## [EXERCISE OBJECTIVE]
Nothing in the records should change; write them all out again.

Segment Start: SUPPLIED MATERIAL

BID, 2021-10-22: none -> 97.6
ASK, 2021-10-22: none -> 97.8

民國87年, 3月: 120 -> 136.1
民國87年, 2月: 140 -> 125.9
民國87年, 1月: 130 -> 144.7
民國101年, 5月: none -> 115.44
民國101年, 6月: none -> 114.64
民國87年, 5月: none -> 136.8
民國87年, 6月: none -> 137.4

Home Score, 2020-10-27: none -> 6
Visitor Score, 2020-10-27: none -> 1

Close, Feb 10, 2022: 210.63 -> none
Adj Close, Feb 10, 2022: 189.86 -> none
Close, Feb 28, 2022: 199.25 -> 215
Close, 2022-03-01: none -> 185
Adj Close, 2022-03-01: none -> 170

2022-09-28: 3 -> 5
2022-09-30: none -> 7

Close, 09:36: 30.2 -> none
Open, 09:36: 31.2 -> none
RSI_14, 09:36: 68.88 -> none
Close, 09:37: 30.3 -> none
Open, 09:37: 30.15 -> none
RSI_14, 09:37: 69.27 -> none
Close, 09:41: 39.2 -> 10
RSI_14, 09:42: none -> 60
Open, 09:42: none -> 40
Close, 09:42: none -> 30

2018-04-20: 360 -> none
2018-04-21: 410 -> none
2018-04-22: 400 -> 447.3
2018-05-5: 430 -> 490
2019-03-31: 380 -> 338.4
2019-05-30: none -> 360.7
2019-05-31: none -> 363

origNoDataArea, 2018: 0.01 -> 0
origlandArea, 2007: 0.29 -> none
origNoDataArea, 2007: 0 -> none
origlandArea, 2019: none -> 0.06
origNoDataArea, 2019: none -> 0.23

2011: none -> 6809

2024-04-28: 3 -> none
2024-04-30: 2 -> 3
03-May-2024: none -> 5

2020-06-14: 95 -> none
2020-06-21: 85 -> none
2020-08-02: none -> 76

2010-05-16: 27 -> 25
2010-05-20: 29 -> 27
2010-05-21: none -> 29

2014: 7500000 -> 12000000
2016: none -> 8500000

Segment End: SUPPLIED MATERIAL

## [RESULT FOR THIS TASK]
BID, 2021-10-22: none -> 97.6
ASK, 2021-10-22: none -> 97.8

民國87年, 3月: 120 -> 136.1
民國87年, 2月: 140 -> 125.9
民國87年, 1月: 130 -> 144.7
民國101年, 5月: none -> 115.44
民國101年, 6月: none -> 114.64
民國87年, 5月: none -> 136.8
民國87年, 6月: none -> 137.4

Home Score, 2020-10-27: none -> 6
Visitor Score, 2020-10-27: none -> 1

Close, Feb 10, 2022: 210.63 -> none
Adj Close, Feb 10, 2022: 189.86 -> none
Close, Feb 28, 2022: 199.25 -> 215
Close, 2022-03-01: none -> 185
Adj Close, 2022-03-01: none -> 170

2022-09-28: 3 -> 5
2022-09-30: none -> 7

Close, 09:36: 30.2 -> none
Open, 09:36: 31.2 -> none
RSI_14, 09:36: 68.88 -> none
Close, 09:37: 30.3 -> none
Open, 09:37: 30.15 -> none
RSI_14, 09:37: 69.27 -> none
Close, 09:41: 39.2 -> 10
RSI_14, 09:42: none -> 60
Open, 09:42: none -> 40
Close, 09:42: none -> 30

2018-04-20: 360 -> none
2018-04-21: 410 -> none
2018-04-22: 400 -> 447.3
2018-05-5: 430 -> 490
2019-03-31: 380 -> 338.4
2019-05-30: none -> 360.7
2019-05-31: none -> 363

origNoDataArea, 2018: 0.01 -> 0
origlandArea, 2007: 0.29 -> none
origNoDataArea, 2007: 0 -> none
origlandArea, 2019: none -> 0.06
origNoDataArea, 2019: none -> 0.23

2011: none -> 6809

2024-04-28: 3 -> none
2024-04-30: 2 -> 3
03-May-2024: none -> 5

2020-06-14: 95 -> none
2020-06-21: 85 -> none
2020-08-02: none -> 76

2010-05-16: 27 -> 25
2010-05-20: 29 -> 27
2010-05-21: none -> 29

2014: 7500000 -> 12000000
2016: none -> 8500000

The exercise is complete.